Sein platonischer Exeget, Interpret und Begleiter ist der Orgel- und Blockflötenspieler Paul Jordan, der nun auch das Konzert im Frankfurter Funkhaus mitbestritt und einstudierte. Moondog träumt, wie Platons Sokrates auch, von den für uns zwar verlorengegangenen, doch an sich verrückbar weiterexistierenden Ideen: vor allem der Tonalität und der barocken Polyphonie. Ironie ist gänzlich ausgeschlossen, und auch in Ives'sche folkloristische Brodel-Effekte denkt er nicht im Entferntesten. Moondog sucht die heile Musik. So steht er denn wie ein archaischer Recke am Podium und dirigiert mit dem wuchtigen Niederschlag eines Erdstampfers; wobei den Schlägen der großen Trommel die unabdingbare Funktion metrischer Stabilisierung zukommt. Archaische Feierlichkeit ist denn auch der dominierende Eindruck, den seine Musik auf weite Strecken hinterläßt, vor allem in den germanische Mythologeme beschwörenden Bläseraufschichtungen "Heimdalls Fanfare" und "Aufzug der Asen". Zahllos sind die Kanons, die Moondog komponiert hat, kurze Stücke von simpler polyphoner Struktur. Seine Stücke konzipiert er erst vollständig im Kopf, um sie dann in musikalischer Blindenschrift zu notieren. Dann ist er darauf angewiesen, daß sie jemand in die gängige Notenschrift überträgt und deren Realisation besorgt. Nachträglich versieht er seine Werke oft mit Texten. So kommt es zu Moondogs Madrigalen. Eine Reihe von ihnen wurde in Frankfurt durch die Rosy Singers aufgeführt. Moondogs Musik ist ein kurioses Gemisch aus Bachschem Fugen- und Kanonwesen, Palestrina-Polyphonie, Orffscher Schlag-Monotonie, Wagnerschen und Mahlerschen Blechbläser-Signal-Ballungen und einer allenfalls leicht popig wirkenden Swing-Komponente im Stile der Swingle Singers. Die Tonkunst des Mondhunds suggeriert heile Welt und geniert sich nicht, schlichte Reaktion zu propagieren.

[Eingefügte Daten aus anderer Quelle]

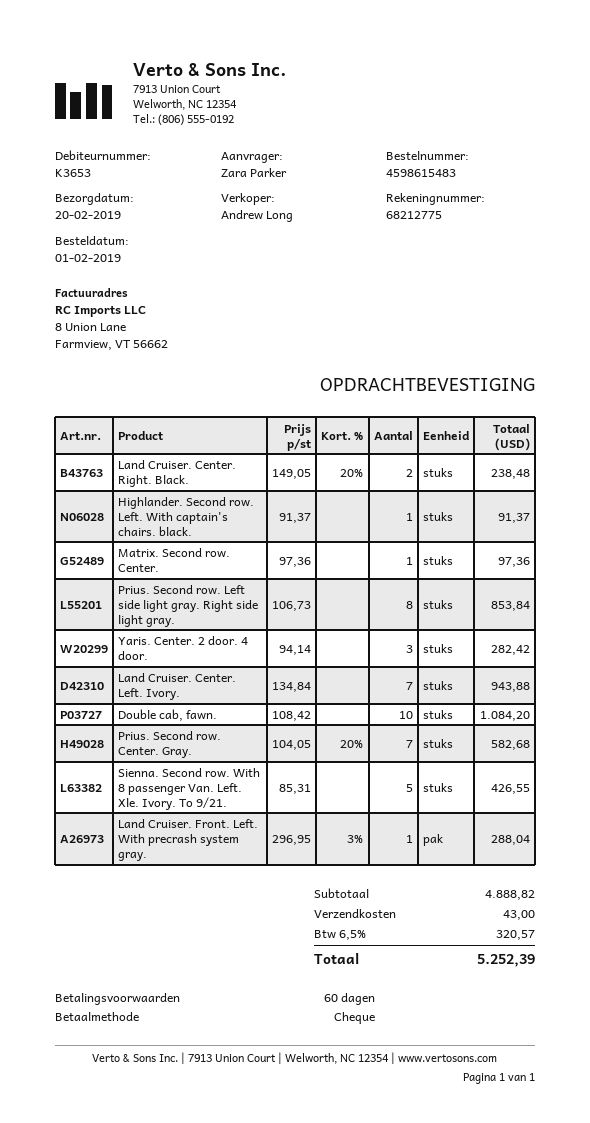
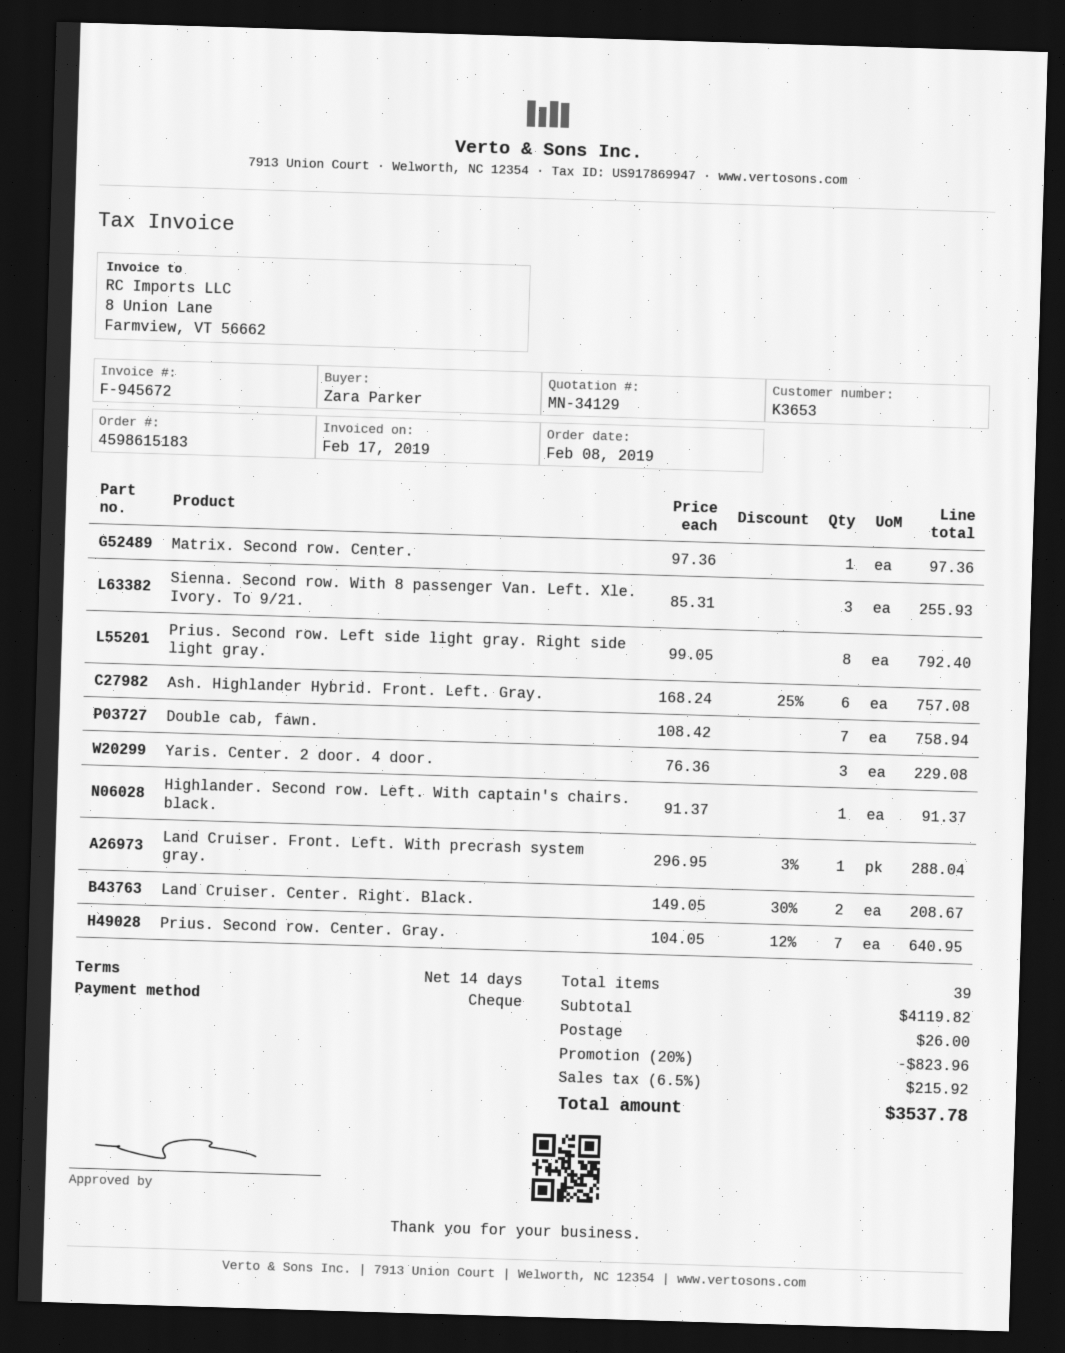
order number: 4598615483 -> 4598615183
order date: 2019-02-01 -> 2019-02-08
payment terms: 60 days -> 14 days
Land Cruiser. Center. Right. Black.: 2 x 149.05 - 20% = 238.48 -> 2 x 149.05 - 30% = 208.67
Prius. Second row. Left side light gray. Right side light gray.: 8 x 106.73 = 853.84 -> 8 x 99.05 = 792.40
Yaris. Center. 2 door. 4 door.: 3 x 94.14 = 282.42 -> 3 x 76.36 = 229.08
Land Cruiser. Center. Left. Ivory.: 7 x 134.84 = 943.88 -> none
Double cab, fawn.: 10 x 108.42 = 1084.20 -> 7 x 108.42 = 758.94
Prius. Second row. Center. Gray.: 7 x 104.05 - 20% = 582.68 -> 7 x 104.05 - 12% = 640.95
Sienna. Second row. With 8 passenger Van. Left. Xle. Ivory. To 9/21.: 5 x 85.31 = 426.55 -> 3 x 85.31 = 255.93
Ash. Highlander Hybrid. Front. Left. Gray.: none -> 6 x 168.24 - 25% = 757.08
subtotal: 4888.82 -> 4119.82
discount: none -> 20% = 823.96
shipping: 43.00 -> 26.00
tax: 6.5% = 320.57 -> 6.5% = 215.92
total: 5252.39 -> 3537.78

So hat der archaische Barde denn auch keine Hemmungen, nach dem abschließenden, sicher ganz ernst gemeinten Wiener-Banal-Walzer, sich mit der Andeutung eines deutsch-militärischen Grußes zu verabschieden. Die Moondog-Serenade hinterließ einen fatalen Eindruck einer höchst affirmativen musikalischen Vergangenheitsbeschwörung, die sich kaum etwa mit dem Begriff einer Art kompositorischen Sonntagsmalerei in Beziehung setzen läßt. Denn dazu klingt sie doch zu sehr nach einer "Rettet das Abendland"-lnitiative.
In Frankfurt reagierte das Publikum, und sicher nicht nur aus Sympathie mit dem blinden Urtümler, recht begeistert, während es bei einer immerhin suggestiven Realisation von Terry Rileys "Keybord Studies" durch das Ensemble "Intermodulation" bisweilen recht unwirsch dem Wunsch nach Kurzweiligerem Ausdruck verlieh. Für den spezifischen Pop-Faktor standen drei längere Improvisationen der Gruppe "Kraftwerk", die nur streckenweise fesselnde Momente hatten. Aber das anvisierte Thema Avantgarde und Pop blieb gleichwohl mehr eine konzeptionelle Abstraktion als eine musikalische Konkretion.